**What is expected:** What is the number of lines in the data below that contain "when"? Reply with the number only.

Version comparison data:
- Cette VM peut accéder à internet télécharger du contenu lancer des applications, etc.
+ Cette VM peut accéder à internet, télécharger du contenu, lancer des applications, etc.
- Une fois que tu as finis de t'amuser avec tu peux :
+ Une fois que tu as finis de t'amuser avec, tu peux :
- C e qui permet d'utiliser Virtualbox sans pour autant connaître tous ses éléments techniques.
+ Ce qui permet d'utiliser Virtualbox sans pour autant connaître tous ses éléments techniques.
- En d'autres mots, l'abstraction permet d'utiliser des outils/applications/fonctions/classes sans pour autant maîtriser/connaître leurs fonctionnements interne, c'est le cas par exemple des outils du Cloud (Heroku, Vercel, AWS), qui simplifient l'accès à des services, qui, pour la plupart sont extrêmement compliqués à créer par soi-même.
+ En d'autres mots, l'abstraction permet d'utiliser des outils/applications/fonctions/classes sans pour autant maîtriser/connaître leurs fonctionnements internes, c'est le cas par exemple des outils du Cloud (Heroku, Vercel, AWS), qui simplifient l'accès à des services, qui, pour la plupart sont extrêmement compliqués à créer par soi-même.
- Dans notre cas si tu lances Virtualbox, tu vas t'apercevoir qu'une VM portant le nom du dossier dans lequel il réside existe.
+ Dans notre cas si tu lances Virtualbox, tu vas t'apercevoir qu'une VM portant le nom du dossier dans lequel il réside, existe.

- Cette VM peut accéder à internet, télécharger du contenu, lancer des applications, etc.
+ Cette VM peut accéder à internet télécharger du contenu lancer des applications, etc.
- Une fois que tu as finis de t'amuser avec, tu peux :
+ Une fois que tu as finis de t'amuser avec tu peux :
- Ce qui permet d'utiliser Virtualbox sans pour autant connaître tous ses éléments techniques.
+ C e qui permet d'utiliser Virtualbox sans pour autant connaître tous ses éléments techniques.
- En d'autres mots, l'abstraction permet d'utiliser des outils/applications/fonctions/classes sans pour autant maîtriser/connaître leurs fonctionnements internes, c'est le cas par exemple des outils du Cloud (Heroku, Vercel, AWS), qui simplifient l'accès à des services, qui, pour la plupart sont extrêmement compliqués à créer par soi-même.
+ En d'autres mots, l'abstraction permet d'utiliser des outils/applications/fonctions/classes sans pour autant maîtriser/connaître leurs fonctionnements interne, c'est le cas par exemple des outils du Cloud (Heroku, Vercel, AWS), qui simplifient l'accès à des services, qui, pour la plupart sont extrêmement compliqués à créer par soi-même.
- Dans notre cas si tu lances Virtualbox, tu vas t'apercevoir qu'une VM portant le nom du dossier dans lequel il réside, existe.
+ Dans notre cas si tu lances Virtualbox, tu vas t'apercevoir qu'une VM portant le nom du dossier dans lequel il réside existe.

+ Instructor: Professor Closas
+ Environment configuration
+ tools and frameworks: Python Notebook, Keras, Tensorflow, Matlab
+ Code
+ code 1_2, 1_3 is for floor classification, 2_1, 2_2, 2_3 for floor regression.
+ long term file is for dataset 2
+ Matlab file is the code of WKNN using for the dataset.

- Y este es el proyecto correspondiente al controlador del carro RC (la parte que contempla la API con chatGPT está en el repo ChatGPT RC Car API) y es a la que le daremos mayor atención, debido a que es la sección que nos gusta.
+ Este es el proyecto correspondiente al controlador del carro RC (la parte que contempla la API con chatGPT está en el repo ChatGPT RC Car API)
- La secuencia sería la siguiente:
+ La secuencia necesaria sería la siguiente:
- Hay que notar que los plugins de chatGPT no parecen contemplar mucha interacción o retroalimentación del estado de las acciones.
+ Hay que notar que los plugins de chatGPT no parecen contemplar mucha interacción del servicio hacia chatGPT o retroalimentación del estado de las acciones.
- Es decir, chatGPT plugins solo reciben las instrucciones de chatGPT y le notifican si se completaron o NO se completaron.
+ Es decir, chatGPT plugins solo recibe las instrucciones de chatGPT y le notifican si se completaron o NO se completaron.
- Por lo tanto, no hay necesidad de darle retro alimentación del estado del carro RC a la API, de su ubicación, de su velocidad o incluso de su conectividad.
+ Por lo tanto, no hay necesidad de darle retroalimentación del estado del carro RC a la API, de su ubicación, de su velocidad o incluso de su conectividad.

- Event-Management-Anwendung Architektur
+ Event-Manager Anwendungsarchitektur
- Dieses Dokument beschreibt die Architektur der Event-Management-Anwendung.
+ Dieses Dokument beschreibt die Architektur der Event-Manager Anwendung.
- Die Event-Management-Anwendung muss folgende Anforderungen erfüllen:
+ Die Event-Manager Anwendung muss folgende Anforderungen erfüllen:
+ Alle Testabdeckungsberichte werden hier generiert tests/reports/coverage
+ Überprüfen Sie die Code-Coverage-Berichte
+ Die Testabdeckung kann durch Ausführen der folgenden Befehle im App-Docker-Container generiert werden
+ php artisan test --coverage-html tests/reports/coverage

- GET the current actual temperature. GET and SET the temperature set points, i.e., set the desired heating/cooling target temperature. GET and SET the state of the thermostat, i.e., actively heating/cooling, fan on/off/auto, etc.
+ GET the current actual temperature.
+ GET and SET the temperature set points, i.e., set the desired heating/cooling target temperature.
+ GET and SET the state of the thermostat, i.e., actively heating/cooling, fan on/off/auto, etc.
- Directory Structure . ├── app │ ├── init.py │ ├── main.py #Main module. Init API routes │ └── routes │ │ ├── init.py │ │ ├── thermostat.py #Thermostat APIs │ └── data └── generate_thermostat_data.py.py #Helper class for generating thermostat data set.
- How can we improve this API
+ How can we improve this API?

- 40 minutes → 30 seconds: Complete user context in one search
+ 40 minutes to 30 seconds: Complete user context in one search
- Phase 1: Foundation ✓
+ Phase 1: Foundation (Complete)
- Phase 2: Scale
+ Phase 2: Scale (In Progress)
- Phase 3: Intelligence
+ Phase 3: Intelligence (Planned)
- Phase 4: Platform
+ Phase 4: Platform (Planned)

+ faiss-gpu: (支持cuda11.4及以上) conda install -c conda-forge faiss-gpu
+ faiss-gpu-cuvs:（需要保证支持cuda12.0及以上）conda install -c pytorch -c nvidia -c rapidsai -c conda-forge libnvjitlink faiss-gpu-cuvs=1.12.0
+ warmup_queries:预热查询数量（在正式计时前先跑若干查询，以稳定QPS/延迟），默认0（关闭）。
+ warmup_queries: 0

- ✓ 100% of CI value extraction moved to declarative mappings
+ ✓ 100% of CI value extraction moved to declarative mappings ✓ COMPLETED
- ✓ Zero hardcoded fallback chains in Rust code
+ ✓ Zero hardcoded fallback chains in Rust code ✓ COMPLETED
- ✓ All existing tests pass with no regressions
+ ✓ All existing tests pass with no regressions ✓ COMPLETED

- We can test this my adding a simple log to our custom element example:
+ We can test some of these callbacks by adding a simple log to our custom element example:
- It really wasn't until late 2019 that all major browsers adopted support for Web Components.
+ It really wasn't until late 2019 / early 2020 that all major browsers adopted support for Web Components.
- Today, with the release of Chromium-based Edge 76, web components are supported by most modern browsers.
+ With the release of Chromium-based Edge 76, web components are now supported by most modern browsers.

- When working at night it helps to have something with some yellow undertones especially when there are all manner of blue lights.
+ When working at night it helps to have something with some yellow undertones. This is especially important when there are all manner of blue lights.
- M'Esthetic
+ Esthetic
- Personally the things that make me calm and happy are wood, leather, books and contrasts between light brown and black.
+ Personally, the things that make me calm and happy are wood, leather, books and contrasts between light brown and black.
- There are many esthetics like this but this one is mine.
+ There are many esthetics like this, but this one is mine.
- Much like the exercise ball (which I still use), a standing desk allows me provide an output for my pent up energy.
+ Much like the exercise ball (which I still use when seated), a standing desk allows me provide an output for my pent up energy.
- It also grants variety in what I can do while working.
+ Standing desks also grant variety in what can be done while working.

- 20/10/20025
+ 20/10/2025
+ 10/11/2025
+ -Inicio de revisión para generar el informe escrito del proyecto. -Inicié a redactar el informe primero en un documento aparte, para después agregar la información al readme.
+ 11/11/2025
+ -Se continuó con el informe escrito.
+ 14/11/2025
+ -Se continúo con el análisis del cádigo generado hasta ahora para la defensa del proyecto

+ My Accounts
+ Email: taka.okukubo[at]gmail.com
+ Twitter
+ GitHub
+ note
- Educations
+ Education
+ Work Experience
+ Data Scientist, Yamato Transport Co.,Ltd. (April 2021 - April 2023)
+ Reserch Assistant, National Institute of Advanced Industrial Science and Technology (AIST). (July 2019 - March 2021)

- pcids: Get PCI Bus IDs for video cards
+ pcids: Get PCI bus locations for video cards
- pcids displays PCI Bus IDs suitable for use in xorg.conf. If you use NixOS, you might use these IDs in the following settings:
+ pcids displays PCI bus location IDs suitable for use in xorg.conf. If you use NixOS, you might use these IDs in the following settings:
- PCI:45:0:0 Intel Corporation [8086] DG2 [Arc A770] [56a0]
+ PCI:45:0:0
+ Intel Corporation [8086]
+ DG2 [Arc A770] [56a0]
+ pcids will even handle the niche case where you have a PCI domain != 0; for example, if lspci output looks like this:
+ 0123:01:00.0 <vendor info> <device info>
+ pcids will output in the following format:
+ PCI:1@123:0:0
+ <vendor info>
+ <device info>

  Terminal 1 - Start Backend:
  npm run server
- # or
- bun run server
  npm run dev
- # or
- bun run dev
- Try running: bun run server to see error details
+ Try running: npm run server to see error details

**Task output:** 3